Barre du langage
La barre n’est pas seulement un exercice d’écriture entre le signifié et le signifiant ; elle représente matériellement l’acte de division signifiante. Dans la perspective ternaire qui fait tenir la division, il y a un quotient, un reste, et l’opérateur qui est le grand Autre, c’est-à-dire la structure signifiante. La barre du langage fournit l’instrument tranchant du grand Autre.
Le terme « sujet barré » (groupe nominal insécable) a été créé par Lacan afin de désigner le sujet résultant de la division signifiante : en ayant été divisé, le sujet restera définitivement marqué par la barre, et on l’écrit donc en montrant symboliquement cette barre qui le traverse.

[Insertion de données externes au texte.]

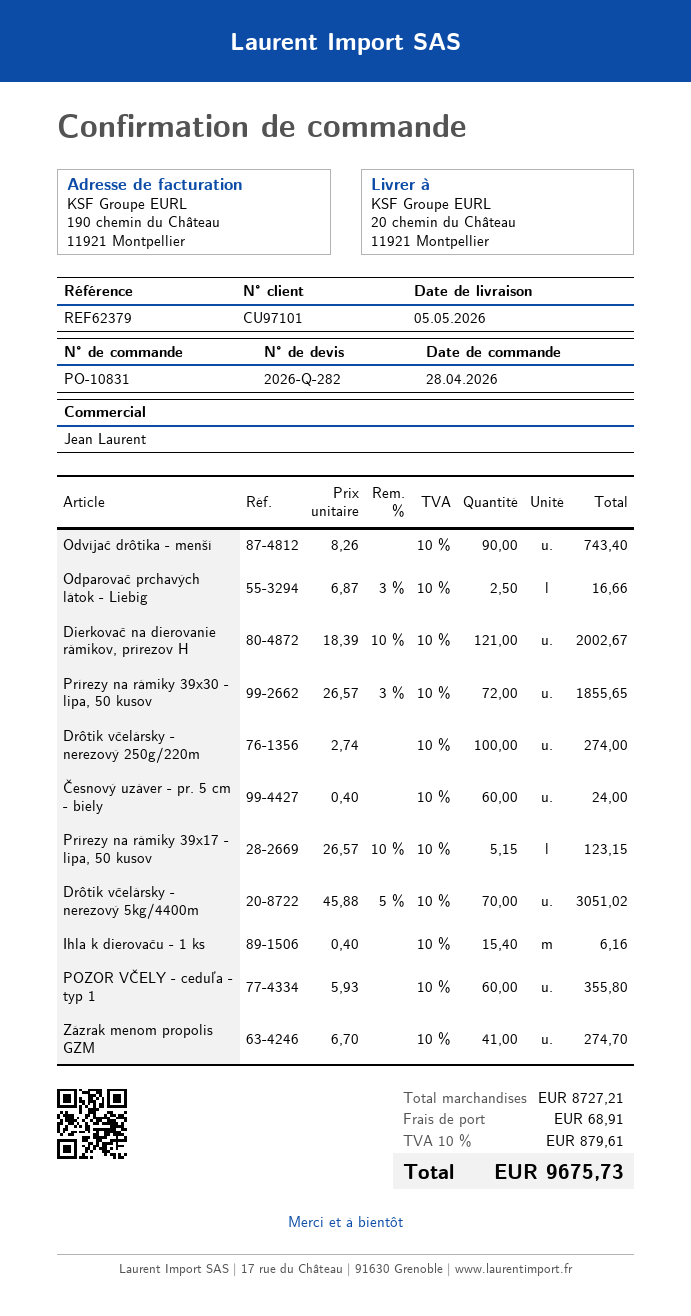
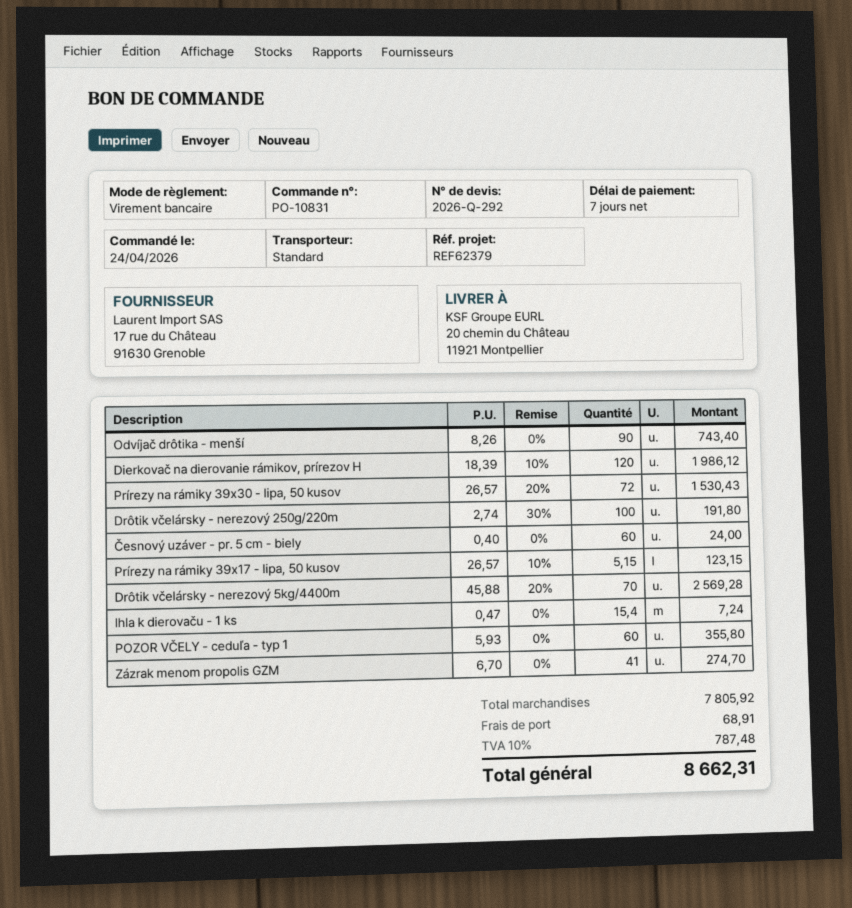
quote number: 2026-Q-282 -> 2026-Q-292
order date: 2026-04-28 -> 2026-04-24
Odparovač prchavých látok - Liebig: 2.5 x 6.87 - 3% = 16.66 -> none
Dierkovač na dierovanie rámikov, prírezov H: 121 x 18.39 - 10% = 2002.67 -> 120 x 18.39 - 10% = 1986.12
Prírezy na rámiky 39x30 - lipa, 50 kusov: 72 x 26.57 - 3% = 1855.65 -> 72 x 26.57 - 20% = 1530.43
Drôtik včelársky - nerezový 250g/220m: 100 x 2.74 = 274.00 -> 100 x 2.74 - 30% = 191.80
Drôtik včelársky - nerezový 5kg/4400m: 70 x 45.88 - 5% = 3051.02 -> 70 x 45.88 - 20% = 2569.28
Ihla k dierovaču - 1 ks: 15.4 x 0.40 = 6.16 -> 15.4 x 0.47 = 7.24
subtotal: 8727.21 -> 7805.92
tax: 10% = 879.61 -> 10% = 787.48
total: 9675.73 -> 8662.31

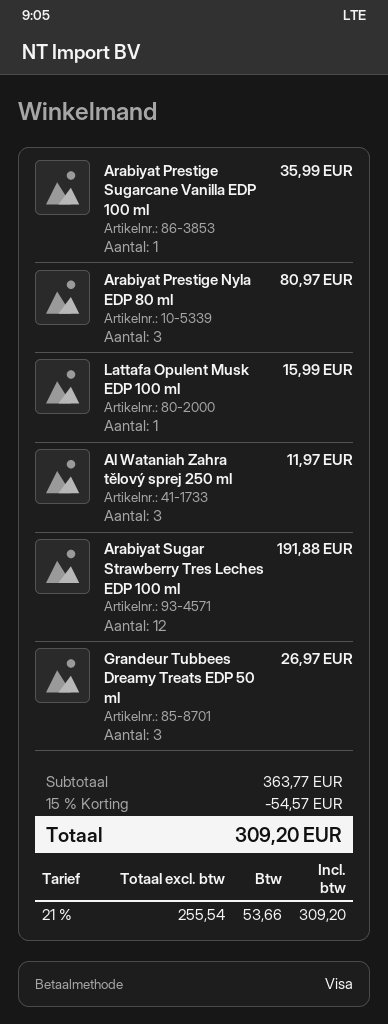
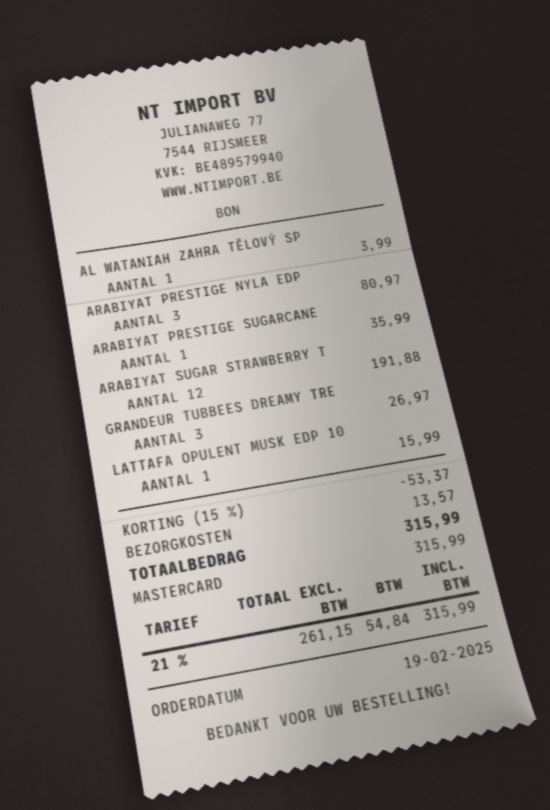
payment method: Visa -> Mastercard
Al Wataniah Zahra tělový sprej 250 ml: 3 for 11.97 -> 1 for 3.99
discount: 15% = 54.57 -> 15% = 53.37
shipping: none -> 13.57
net: 255.54 -> 261.15
tax: 21% = 53.66 -> 21% = 54.84
total: 309.20 -> 315.99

Division entre vérité et savoir
La barre impose une frontière entre le sujet barré qui réside du côté du signifiant (les éléments du langage), et l’objet petit a (l’être du sujet) qui réside du côté du signifié, c’est-à-dire du réel.
Grâce au savoir qui s’enrichit sans cesse de signifiants, le sujet barré espère trouver des réponses aux questions qu’il se pose sur la vérité de cet objet petit a qui est aussi lui-même. Mais la vérité demeure dans le réel : « elle ne cesse pas de ne pas s’écrire » (l’impossible). Elle s’affirme indifférente aux désirs du sujet barré, ainsi qu’aux tentatives des signifiants et à leurs échecs dans la répétition de la division.
Face à la fermeté de cette vérité impassible, le sujet barré a encore la ressource de la dénégation : si ce corps pouvait « s’abolir » — « Ô chair trop souillée ! Si elle pouvait fondre, se dissoudre et se perdre en rosée ! » (William Shakespeare, Hamlet, Acte I, scène II) —, alors lui le sujet barré n’en serait plus tributaire.
La barre révèle la division originelle du sujet : elle fait barrière entre la vérité du corps et le savoir de l’esprit.
Indifférence de la vérité par rapport au savoir
Références
Écrits : [page 856] Ce fil [le cogito] ne nous a pas guidé en vain, puisqu’il nous a mené à formuler […] notre division expérimentée du sujet comme division entre le savoir et la vérité […]
Séminaire 12 : [séance du 23/06/1965] [Exposé de Mme Montrelay à propos du roman : Le ravissement de Lol. V. Stein, de Marguerite Duras] […] il ne reste plus que le corps de Lol, horrible, effroyable à soutenir, objet petit a qu’il va falloir désormais s’efforcer d’abolir.
Séminaire 17 : [page 57] […] le savoir, dans son origine, se réduit à l’articulation signifiante.
Radiophonie : [Autres écrits, page 441] Pour revenir à elle [la vérité], […] dire qu’elle souffre tout, rosée du discours ! peut vouloir dire que ça ne lui fait ni chaud ni froid.